I think the biggest problem with the reliance on meanness is that the show creates an illogical balance where the characters are allowed to be mean to one another for 19 minutes and then suddenly loving in the last two, and that doesn't make a whole lot of sense. But I also think it doesn't make sense exactly where all this meanness comes from, which only expounds the problem. But something like a deep-seated feeling of resentment because your family doesn't support you, that's more logical, and can exist along with more loving behavior, even if it's a wider breadth of emotion that simple snappiness and loving behavior. Love makes us do stupid things, like continuing to be part of a family that doesn't respect our needs, and I wish the show had the courage to go to a darker angle like that more often.
One finale piece of information that I can't help but comment on (and it's actually cited in Barker's piece as well), is the depiction of Cam and Mitchell's relationship, which showrunner Steven Levitan went on record as saying that he think the show will be helpful in turning the tide of homophobic thought in society. Regardless of whether you believe in the concept (I do, but that's neither here nor there), I have to question whether this is the gay couple to help do that. As Barker says, their bitchiness with one another certainly doesn't help things, and I agree, but I also don't like how the show tends to waffle on just how “gay” or “straight” to make them.
Look, presenting Cam and Mitch as “normal” and doing regular things that straight couples do – such as meeting with prospective birth mothers – is a great way to help turn the tides against homophobia. Nor should the show shy away from the fact that they are gay, and it's okay for the show to depict them as such, as long as it's character-based. However, showing their uglier attributes, and having them get snippy at each other while doing some of those stereotypical gay activities – like Mitch's need to correct people invoked the anal-retentive gay stereotype; not to mention how competitive they get with the duet – makes it seem like there is a correlation between them being gay and them being mean to one another, and that's just not going to help anybody.

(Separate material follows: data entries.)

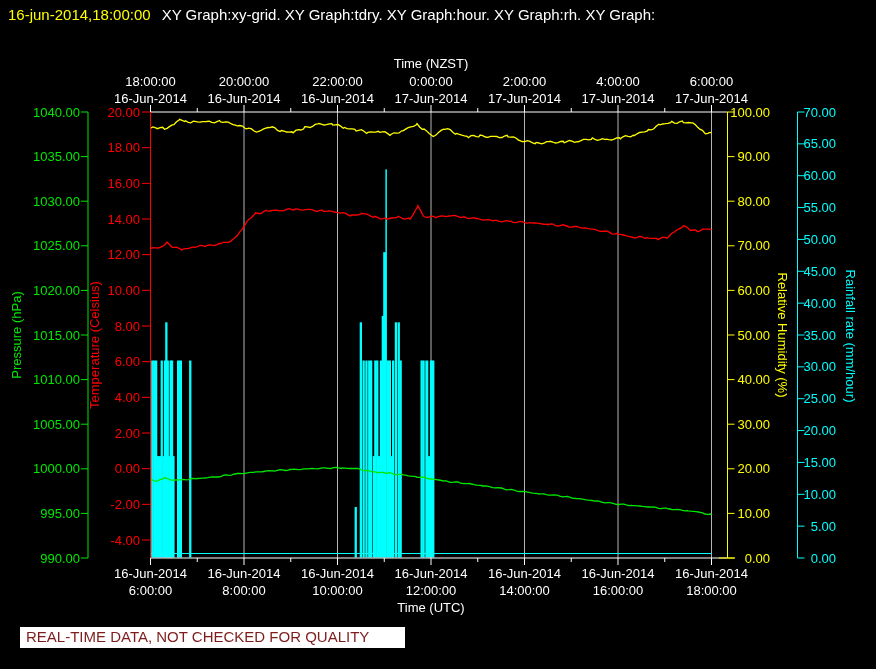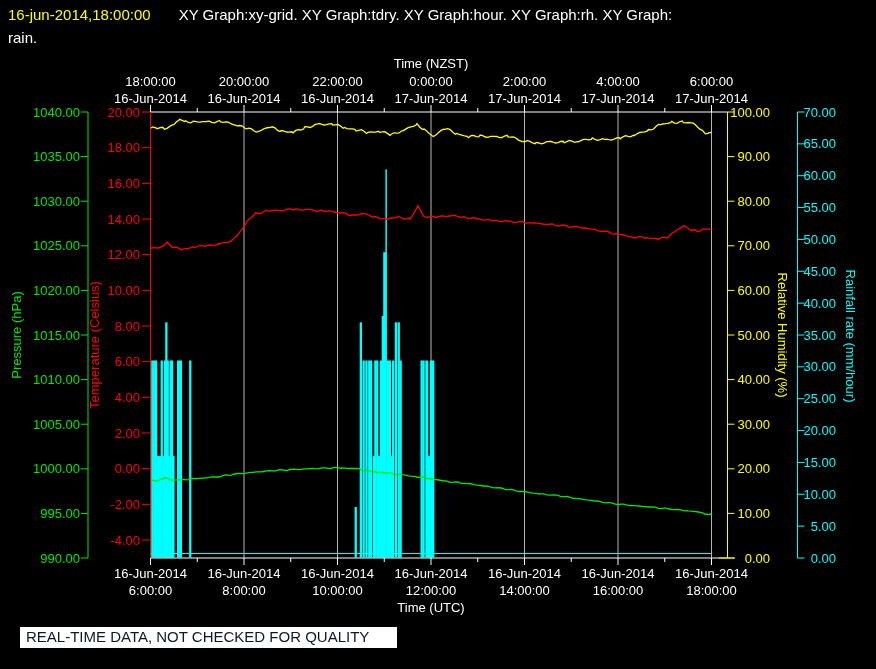--- a/index.html
+++ b/index.html
@@ -6,7 +6,7 @@
   .screen{position:relative;width:876px;height:669px;background:#000;overflow:hidden;
           font-family:"Liberation Sans",sans-serif;}
   .titlebar{position:absolute;left:8px;top:3px;width:864px;font-size:15px;line-height:23px;color:#fff;}
-  .titlebar .ts{color:#ffff00;margin-right:28px;}
+  .titlebar .ts{color:#ffff00;margin-right:11px;}
   .chart-svg{position:absolute;left:0;top:0;}
   .chart-svg text{font-family:"Liberation Sans",sans-serif;}
   .notice{position:absolute;left:20px;top:627px;background:#ffffff;color:#0f172a;

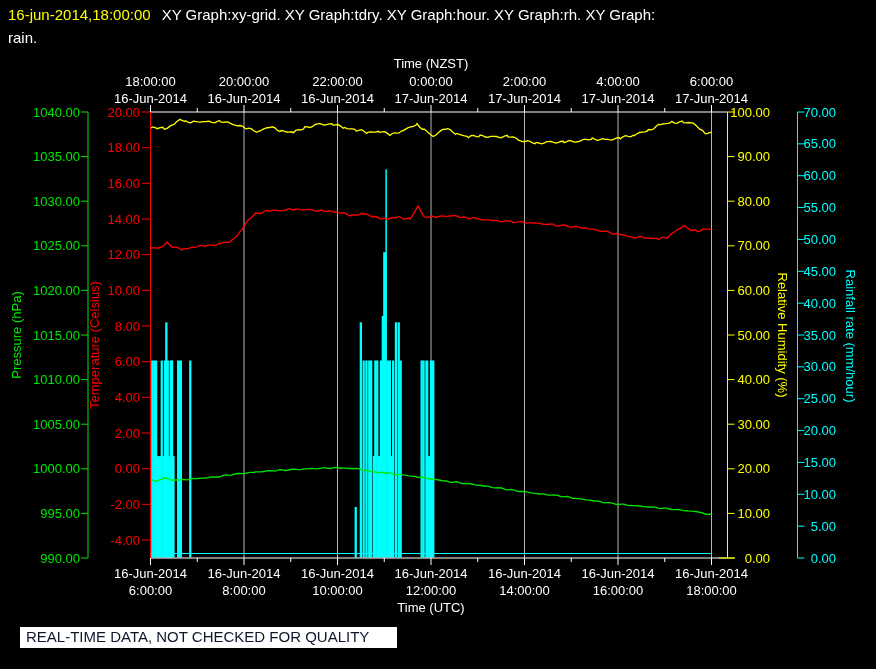--- a/index.html
+++ b/index.html
@@ -19,7 +19,6 @@
 
   <div class="titlebar">
     <div><span class="ts">16-jun-2014,18:00:00</span><span>XY Graph:xy-grid.  XY Graph:tdry.  XY Graph:hour.  XY Graph:rh.  XY Graph:</span></div>
-    <div>rain.</div>
   </div>
 
   <svg class="chart-svg" width="876" height="669">

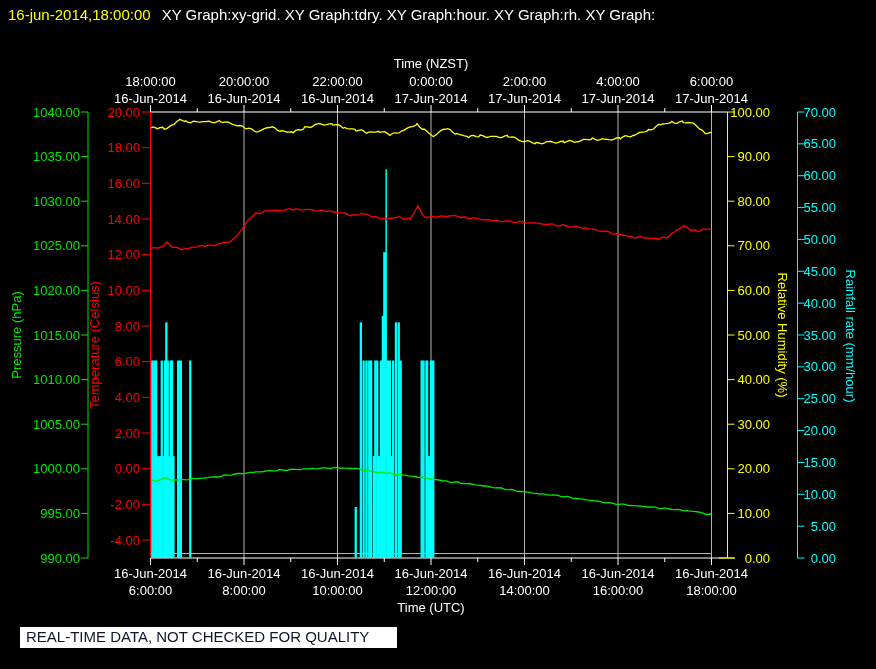--- a/index.html
+++ b/index.html
@@ -9,8 +9,8 @@
   .titlebar .ts{color:#ffff00;margin-right:11px;}
   .chart-svg{position:absolute;left:0;top:0;}
   .chart-svg text{font-family:"Liberation Sans",sans-serif;}
-  .notice{position:absolute;left:20px;top:627px;background:#ffffff;color:#0f172a;
-          font-size:15px;line-height:18px;padding:1px 28px 2px 6px;white-space:nowrap;}
+  .notice{position:absolute;left:20px;top:627px;background:#ffffff;color:#7f1d1d;
+          font-size:15px;line-height:18px;padding:1px 36px 2px 6px;white-space:nowrap;}
 </style>
 </head>
 <body>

That's it. That's pretty much every problem I have with the show in it's current state, laid out in full. But I'm done criticizing the show for things that it's clearly not going to change, so this marks the end of my coverage of the show, assuming that it doesn't approve, and apart from any individual episode that provides me with something new to say.
Which leaves a spot open for another show to be covered. What would you like? The Middle? Suburgatory? Revenge? Psych? Sound off below.
Quotes and Other Thoughts:
Okay, the other part of the episode that I liked: Luke laying across the stair banister, egg in mouth, prepared to be the vehicle to help his egg drop safely. That was a well-done sight gag.
“I got 'crazy old witch', then 'go kill yourself', and 'I love you'.”
“Why did you have to get your toes done too?” “Well, there's this really cute boy at school who's kind of into my feet.”
“For your information, you came out of the womb like that. I'm not entirely certain there wasn't a twin in their that you bumped off.”